## Exercise:
Leaving every picture out, please return exactly the lines from the top of the material below through the line with "(242, 152) none", both included.

## Supplied data:

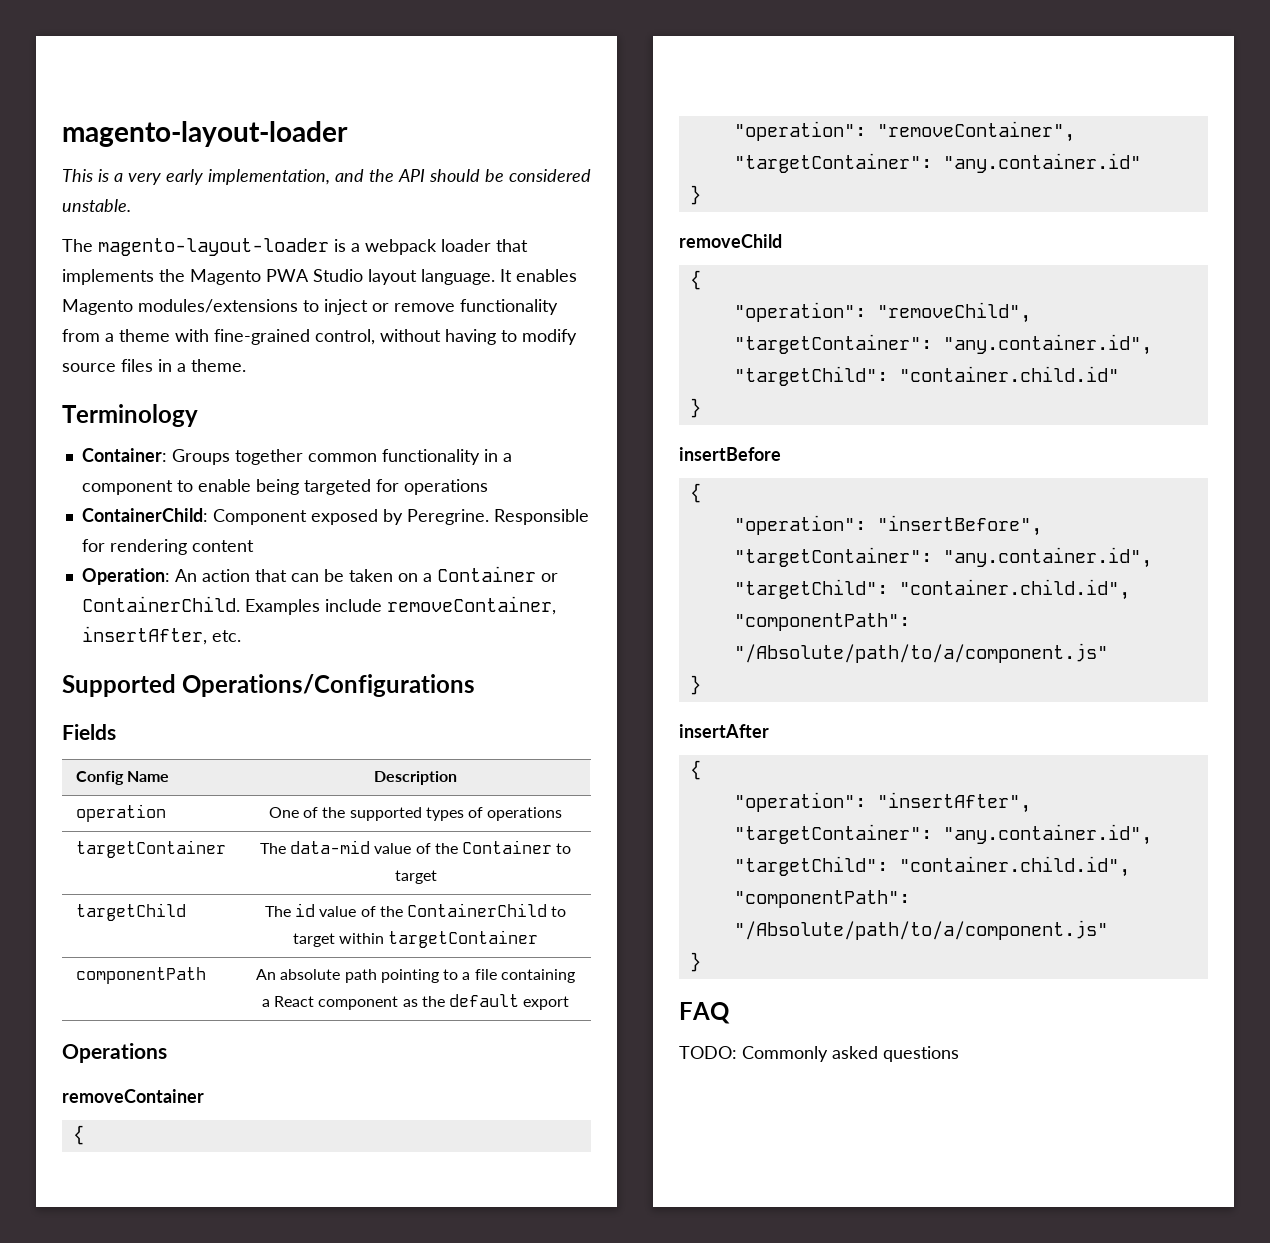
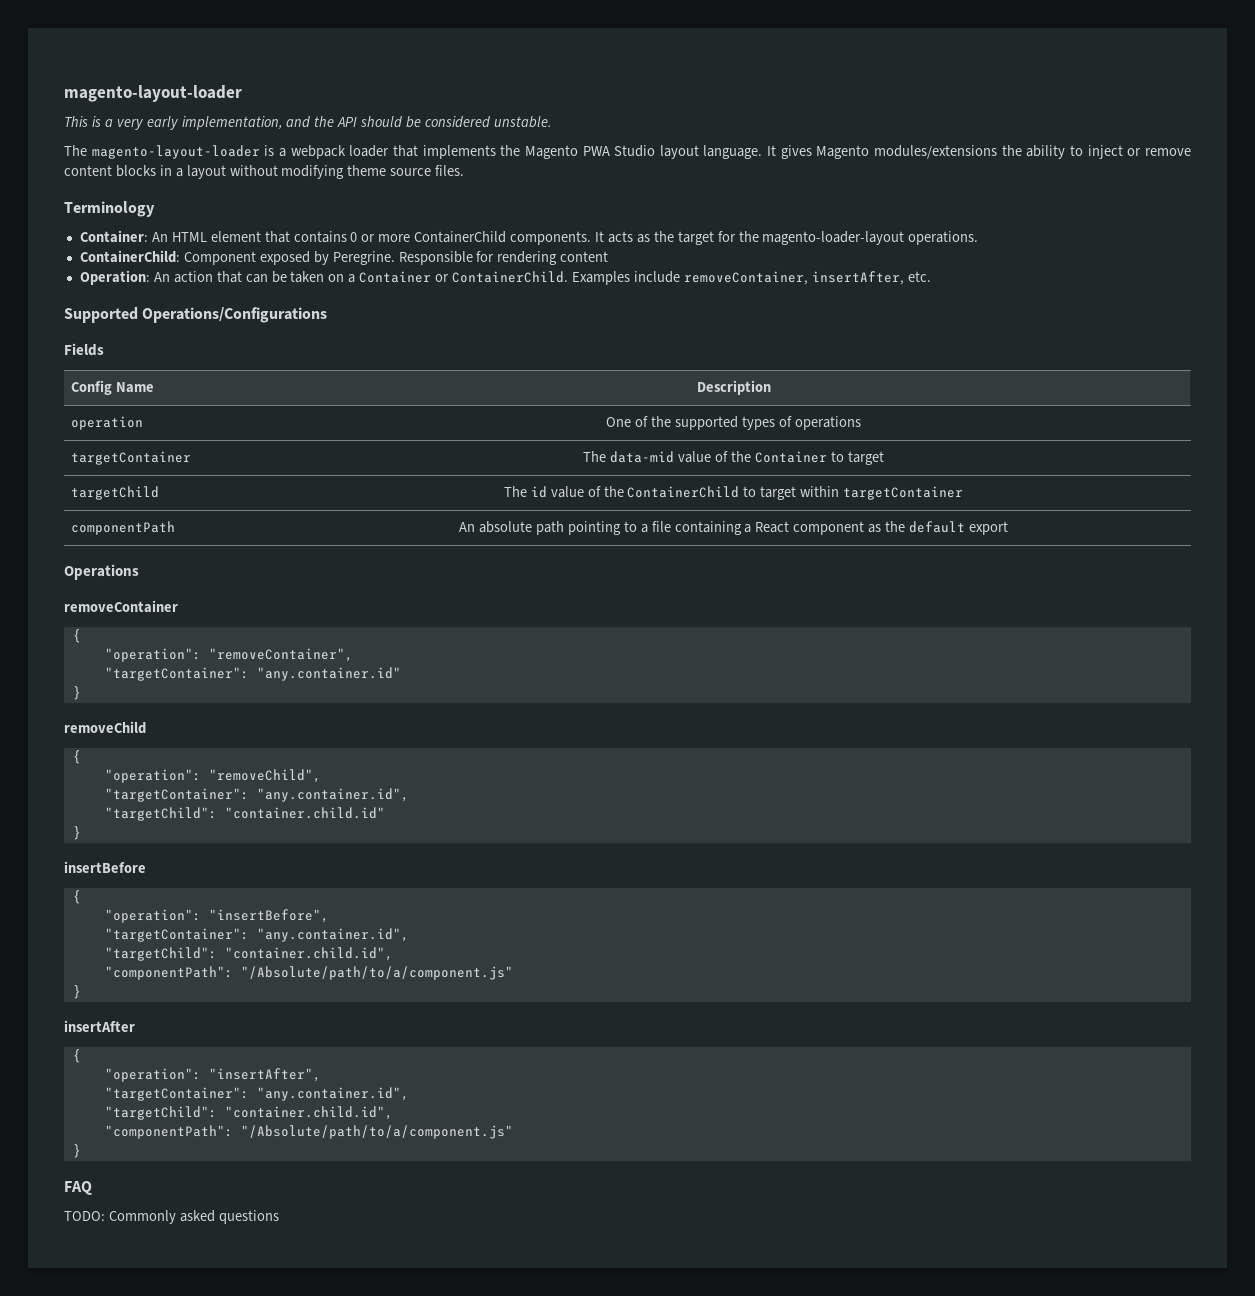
[516,269,577,282] enables -> [780,145,812,159] gives
(298, 306) none -> [1001,145,1066,159] the ability
[460,299,558,315] [62,329,577,345] [62,359,246,372] [62,404,198,427] [81,448,512,465] [81,479,488,495] functionality from a theme with fine-grained control, without having to modify source files in a theme. // Terminology // Container: Groups together common functionality in a component to enable being targeted for operations -> [64,165,465,179] [64,201,155,217] [79,230,979,245] content blocks in a layout without modifying theme source files. // Terminology // Container: An HTML element that contains 0 or more ContainerChild components. It acts as the target for the magento-loader-layout operations.

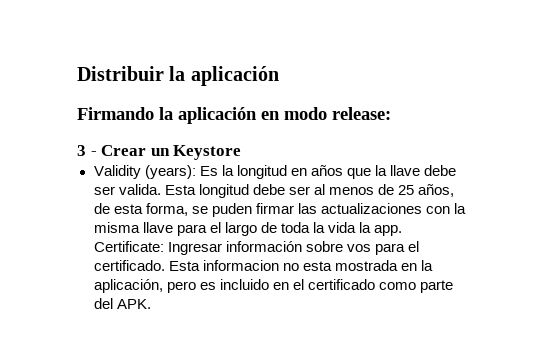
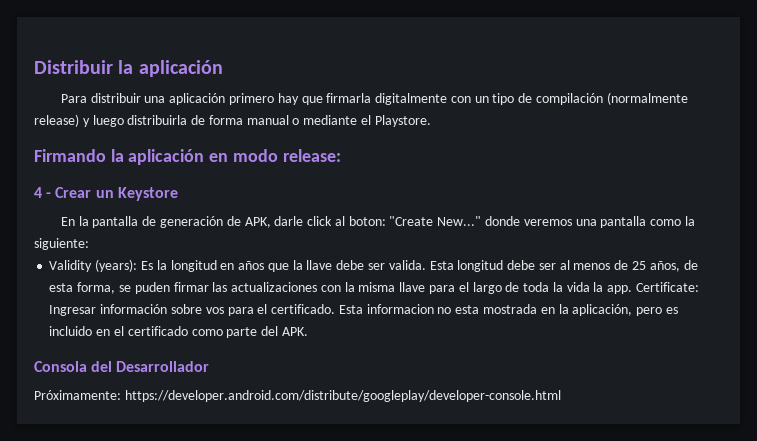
(279, 76) none -> [60,92,688,105] [34,114,431,127] // Para distribuir una aplicación primero hay que firmarla digitalmente con un tipo de compilación (normalmente release) y luego distribuirla de forma manual o mediante el Playstore.
[77,145,86,156] 3 -> [34,187,42,198] 4
(242, 152) none -> [60,216,695,228] [34,238,89,250] // En la pantalla de generación de APK, darle click al boton: "Create New..." donde veremos una pantalla como la siguiente:
(151, 304) none -> [34,361,210,372] [34,390,561,402] // Consola del Desarrollador // Próximamente: https://developer.android.com/distribute/googleplay/developer-console.html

## Your response:
[516,269,577,282] enables -> [780,145,812,159] gives
(298, 306) none -> [1001,145,1066,159] the ability
[460,299,558,315] [62,329,577,345] [62,359,246,372] [62,404,198,427] [81,448,512,465] [81,479,488,495] functionality from a theme with fine-grained control, without having to modify source files in a theme. // Terminology // Container: Groups together common functionality in a component to enable being targeted for operations -> [64,165,465,179] [64,201,155,217] [79,230,979,245] content blocks in a layout without modifying theme source files. // Terminology // Container: An HTML element that contains 0 or more ContainerChild components. It acts as the target for the magento-loader-layout operations.

(279, 76) none -> [60,92,688,105] [34,114,431,127] // Para distribuir una aplicación primero hay que firmarla digitalmente con un tipo de compilación (normalmente release) y luego distribuirla de forma manual o mediante el Playstore.
[77,145,86,156] 3 -> [34,187,42,198] 4
(242, 152) none -> [60,216,695,228] [34,238,89,250] // En la pantalla de generación de APK, darle click al boton: "Create New..." donde veremos una pantalla como la siguiente:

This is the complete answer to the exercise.